En los últimos 10 años Oaxaca creció a una tasa promedio anual de 2 por ciento, de acuerdo a los datos del Indicador Trimestral de la Actividad Económica Estatal (ITAEE). Poco más de 60 por ciento de su economía se concentra en las actividades terciarias, es decir, los sectores de servicios y comercio. En especial, se concentra en los servicios inmobiliarios y de alquiler de bienes inmuebles e intangibles y en comercio.
En México, un litro de gasolina magna se paga 30 por ciento más cara que su equivalente en Estados Unidos, situación que puede empeorar porque podrían darse mayores aumentos para el verano. En esta época los precios de las gasolinas y diésel podrían ser empujados al alza por variables como un dólar más caro, potenciales disrupciones por efectos climáticos y una mayor demanda.

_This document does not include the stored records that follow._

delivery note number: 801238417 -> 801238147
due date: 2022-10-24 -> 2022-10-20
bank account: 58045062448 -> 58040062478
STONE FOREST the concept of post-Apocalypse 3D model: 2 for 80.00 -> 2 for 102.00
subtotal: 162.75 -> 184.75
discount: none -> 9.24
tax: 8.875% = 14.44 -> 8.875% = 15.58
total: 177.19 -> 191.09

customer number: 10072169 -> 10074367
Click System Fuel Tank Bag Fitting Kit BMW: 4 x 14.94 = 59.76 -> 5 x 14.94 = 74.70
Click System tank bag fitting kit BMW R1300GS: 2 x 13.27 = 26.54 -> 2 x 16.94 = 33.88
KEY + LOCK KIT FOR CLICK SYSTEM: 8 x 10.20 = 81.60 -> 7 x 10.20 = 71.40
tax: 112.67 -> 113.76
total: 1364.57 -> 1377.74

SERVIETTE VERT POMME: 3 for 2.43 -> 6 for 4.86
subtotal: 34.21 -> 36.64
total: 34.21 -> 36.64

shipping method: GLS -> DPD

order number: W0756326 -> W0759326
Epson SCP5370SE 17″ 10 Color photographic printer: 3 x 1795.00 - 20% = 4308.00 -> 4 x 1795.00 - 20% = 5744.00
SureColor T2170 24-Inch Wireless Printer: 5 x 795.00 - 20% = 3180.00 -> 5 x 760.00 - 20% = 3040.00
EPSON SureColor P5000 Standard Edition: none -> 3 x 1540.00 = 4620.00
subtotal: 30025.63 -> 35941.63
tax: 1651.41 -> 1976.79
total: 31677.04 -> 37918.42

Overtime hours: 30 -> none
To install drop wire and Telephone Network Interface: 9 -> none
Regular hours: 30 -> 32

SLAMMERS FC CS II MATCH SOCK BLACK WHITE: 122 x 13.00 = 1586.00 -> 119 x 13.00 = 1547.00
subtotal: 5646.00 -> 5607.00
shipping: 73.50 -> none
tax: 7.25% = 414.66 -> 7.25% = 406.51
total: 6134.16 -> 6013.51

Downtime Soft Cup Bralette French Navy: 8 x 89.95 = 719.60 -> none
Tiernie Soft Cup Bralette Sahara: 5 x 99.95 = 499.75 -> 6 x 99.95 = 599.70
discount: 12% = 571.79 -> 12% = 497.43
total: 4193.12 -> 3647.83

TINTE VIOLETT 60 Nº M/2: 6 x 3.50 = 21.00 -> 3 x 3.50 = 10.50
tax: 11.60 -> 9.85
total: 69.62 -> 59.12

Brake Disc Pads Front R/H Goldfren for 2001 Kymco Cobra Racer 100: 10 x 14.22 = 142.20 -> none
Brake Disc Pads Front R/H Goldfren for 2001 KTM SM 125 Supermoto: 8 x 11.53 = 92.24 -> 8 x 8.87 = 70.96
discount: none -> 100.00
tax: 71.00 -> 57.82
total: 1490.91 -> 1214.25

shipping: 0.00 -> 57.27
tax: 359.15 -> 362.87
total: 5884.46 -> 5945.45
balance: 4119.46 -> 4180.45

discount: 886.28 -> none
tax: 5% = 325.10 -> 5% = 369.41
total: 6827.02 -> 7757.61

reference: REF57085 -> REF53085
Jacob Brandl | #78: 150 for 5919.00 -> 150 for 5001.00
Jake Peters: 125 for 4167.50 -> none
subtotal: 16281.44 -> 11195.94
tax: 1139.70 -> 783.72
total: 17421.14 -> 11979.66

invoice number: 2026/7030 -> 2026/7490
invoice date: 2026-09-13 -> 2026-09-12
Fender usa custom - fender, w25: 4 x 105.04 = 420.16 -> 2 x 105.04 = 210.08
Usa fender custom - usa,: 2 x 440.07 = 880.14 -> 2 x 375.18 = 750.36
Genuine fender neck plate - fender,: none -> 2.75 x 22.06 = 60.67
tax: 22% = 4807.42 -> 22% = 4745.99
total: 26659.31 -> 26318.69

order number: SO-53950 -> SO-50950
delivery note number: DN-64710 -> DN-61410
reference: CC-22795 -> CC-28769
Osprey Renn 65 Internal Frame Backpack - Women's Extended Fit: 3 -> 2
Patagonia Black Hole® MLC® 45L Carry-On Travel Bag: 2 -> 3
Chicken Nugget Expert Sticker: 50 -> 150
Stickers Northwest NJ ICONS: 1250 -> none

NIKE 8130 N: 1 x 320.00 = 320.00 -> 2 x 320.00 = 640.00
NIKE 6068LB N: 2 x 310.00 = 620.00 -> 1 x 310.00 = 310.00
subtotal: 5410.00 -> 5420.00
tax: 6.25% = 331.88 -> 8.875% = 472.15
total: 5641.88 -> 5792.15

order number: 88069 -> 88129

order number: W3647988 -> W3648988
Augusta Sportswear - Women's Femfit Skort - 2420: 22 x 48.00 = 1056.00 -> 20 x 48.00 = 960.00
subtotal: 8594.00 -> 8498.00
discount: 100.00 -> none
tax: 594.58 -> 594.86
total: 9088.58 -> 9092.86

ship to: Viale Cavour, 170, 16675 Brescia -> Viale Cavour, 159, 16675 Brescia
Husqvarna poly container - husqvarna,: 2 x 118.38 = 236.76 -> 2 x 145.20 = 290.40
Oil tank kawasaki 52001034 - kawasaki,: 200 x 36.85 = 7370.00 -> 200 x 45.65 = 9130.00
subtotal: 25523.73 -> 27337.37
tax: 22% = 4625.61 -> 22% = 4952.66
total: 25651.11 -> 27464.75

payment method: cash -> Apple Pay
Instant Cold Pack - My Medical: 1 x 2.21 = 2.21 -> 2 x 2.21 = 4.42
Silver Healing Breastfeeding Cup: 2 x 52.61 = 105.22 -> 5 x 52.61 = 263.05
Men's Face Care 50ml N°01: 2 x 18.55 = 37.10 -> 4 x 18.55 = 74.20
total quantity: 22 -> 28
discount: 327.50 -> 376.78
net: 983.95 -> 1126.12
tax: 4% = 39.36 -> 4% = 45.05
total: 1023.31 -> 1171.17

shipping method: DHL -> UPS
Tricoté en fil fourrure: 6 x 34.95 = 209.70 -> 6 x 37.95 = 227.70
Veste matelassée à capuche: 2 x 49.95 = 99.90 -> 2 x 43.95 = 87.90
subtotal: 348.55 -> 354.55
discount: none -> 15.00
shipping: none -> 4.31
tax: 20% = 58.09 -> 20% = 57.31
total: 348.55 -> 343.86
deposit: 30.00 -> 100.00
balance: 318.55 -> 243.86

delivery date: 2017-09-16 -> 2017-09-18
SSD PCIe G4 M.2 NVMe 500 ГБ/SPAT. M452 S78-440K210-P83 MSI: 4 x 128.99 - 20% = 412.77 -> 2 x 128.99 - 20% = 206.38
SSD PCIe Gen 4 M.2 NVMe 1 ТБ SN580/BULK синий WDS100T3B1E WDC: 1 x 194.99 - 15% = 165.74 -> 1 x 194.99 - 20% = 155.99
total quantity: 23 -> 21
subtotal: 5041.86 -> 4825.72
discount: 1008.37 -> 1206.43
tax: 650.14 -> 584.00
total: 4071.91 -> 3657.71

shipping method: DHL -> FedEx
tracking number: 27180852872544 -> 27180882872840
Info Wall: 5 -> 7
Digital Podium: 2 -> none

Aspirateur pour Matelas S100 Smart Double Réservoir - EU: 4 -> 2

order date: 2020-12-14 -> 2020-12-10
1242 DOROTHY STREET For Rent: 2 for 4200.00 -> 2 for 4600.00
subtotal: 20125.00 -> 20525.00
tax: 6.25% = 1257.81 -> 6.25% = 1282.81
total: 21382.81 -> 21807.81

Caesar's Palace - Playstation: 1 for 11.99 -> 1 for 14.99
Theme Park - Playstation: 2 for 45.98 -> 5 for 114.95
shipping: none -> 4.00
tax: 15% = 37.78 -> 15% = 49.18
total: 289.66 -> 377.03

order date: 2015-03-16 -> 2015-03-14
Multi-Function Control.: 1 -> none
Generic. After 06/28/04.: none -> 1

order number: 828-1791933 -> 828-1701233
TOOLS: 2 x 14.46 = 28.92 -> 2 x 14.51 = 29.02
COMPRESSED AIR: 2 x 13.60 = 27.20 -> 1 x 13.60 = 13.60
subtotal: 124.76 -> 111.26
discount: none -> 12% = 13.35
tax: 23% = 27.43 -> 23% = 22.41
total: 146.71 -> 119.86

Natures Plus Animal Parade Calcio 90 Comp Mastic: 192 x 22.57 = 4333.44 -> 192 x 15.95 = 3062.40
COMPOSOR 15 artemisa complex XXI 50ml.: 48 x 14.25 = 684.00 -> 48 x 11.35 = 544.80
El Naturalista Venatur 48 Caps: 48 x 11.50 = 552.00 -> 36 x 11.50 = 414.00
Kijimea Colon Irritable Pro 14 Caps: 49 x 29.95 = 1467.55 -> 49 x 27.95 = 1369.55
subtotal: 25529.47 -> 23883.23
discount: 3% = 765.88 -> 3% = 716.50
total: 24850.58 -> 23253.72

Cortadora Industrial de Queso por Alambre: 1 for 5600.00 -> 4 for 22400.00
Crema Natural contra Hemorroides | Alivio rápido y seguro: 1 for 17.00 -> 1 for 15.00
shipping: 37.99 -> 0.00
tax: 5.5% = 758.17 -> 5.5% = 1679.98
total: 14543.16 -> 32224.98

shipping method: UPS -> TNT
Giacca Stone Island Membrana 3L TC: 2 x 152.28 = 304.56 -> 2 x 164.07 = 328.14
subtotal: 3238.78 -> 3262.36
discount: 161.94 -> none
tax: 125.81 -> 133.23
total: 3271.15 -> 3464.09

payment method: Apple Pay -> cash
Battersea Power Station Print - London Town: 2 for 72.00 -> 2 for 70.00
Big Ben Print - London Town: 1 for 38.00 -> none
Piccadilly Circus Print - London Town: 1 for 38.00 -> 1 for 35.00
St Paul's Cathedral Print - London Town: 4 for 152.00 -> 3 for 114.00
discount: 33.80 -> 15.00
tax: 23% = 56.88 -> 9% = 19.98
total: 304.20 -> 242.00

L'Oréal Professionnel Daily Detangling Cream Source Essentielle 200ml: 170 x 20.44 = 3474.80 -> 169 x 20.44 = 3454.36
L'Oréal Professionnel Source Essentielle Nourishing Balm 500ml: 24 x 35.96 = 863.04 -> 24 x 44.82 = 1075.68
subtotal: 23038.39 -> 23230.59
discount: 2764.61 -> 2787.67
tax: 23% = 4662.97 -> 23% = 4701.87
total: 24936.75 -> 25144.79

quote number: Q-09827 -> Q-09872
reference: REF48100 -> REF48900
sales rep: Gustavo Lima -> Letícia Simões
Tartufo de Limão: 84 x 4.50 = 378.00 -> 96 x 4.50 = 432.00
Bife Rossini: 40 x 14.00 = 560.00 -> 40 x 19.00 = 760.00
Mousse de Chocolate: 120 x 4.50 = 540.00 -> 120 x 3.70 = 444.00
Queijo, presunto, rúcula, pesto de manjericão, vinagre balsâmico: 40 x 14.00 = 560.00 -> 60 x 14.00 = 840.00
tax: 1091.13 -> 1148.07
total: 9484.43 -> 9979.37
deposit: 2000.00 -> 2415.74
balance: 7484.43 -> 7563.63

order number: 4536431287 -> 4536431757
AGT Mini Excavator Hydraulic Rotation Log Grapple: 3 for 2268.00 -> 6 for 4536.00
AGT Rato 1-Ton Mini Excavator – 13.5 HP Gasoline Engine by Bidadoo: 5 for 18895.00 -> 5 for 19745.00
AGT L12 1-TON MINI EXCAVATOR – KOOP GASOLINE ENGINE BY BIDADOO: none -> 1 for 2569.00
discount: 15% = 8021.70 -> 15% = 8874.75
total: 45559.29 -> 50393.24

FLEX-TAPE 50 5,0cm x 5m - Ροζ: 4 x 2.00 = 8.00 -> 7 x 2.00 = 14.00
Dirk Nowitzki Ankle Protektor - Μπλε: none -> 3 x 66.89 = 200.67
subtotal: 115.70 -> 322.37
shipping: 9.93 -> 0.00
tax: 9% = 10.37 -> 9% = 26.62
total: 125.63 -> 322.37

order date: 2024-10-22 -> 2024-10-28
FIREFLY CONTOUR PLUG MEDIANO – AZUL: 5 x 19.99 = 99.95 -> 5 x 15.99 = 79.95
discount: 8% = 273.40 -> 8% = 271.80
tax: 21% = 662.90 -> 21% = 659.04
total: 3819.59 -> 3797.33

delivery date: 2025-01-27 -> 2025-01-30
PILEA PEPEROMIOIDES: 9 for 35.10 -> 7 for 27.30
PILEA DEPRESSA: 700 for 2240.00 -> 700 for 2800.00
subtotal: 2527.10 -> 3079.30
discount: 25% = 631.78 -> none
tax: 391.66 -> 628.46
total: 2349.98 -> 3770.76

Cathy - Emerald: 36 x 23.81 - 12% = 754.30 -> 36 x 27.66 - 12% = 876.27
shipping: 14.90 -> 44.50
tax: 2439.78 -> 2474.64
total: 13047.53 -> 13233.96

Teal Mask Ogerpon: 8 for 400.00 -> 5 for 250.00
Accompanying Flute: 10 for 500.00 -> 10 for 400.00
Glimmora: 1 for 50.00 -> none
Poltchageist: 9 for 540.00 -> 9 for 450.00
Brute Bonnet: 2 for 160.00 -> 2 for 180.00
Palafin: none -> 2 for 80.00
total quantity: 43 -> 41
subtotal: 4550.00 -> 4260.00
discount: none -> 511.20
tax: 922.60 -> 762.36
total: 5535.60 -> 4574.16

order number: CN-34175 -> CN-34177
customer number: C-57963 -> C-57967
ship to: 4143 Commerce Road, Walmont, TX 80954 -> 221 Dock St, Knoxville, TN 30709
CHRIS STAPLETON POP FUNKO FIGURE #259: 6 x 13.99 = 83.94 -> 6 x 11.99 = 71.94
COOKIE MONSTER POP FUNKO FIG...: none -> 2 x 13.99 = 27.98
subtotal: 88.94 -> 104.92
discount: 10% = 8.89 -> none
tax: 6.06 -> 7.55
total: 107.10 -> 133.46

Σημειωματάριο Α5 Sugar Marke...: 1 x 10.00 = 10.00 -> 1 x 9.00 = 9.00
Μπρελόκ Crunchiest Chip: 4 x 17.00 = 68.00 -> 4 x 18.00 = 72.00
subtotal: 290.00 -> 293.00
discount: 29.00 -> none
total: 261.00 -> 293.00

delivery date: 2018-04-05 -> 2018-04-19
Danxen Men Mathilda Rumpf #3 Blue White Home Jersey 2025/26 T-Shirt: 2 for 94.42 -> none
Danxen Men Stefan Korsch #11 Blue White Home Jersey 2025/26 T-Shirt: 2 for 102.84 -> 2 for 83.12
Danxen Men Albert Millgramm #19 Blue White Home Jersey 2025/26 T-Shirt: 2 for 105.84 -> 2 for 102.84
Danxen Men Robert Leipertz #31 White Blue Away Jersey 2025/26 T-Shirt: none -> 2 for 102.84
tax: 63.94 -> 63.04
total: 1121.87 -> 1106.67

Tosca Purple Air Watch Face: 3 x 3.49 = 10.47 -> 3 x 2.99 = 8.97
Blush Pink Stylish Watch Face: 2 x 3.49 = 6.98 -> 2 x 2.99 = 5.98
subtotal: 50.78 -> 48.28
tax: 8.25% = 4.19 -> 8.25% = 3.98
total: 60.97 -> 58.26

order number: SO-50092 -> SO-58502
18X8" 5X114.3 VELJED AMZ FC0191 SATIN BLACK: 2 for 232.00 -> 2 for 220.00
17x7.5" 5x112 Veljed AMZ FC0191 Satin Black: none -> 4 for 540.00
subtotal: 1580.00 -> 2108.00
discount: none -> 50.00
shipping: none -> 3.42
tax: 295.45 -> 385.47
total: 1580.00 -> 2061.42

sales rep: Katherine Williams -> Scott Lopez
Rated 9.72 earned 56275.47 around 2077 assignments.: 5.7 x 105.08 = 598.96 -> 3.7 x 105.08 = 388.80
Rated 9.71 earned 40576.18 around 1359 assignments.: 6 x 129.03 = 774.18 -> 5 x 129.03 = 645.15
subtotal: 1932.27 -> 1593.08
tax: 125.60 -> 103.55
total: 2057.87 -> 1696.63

El reto y la oportunidad inmediata de los industriales de transformación es generar energía eléctrica para sus empresas con un menor costo y, en ese sentido, las de carácter renovable se presentan como la mejor opción. Urge incrementar a la brevedad nuestra generación de energías limpias, más baratas, para uso industrial y, por supuesto, dar con ello pasos firmes en el camino de la sustentabilidad y capacidad competitiva.
De ahí que el impacto de la depreciación del peso, el ajuste a las gasolinas, el diésel y la energía eléctrica, aumenten la presión sobre las empresas y reduzcan el margen de maniobra disponible para evitar el traslado a los precios al consumidor.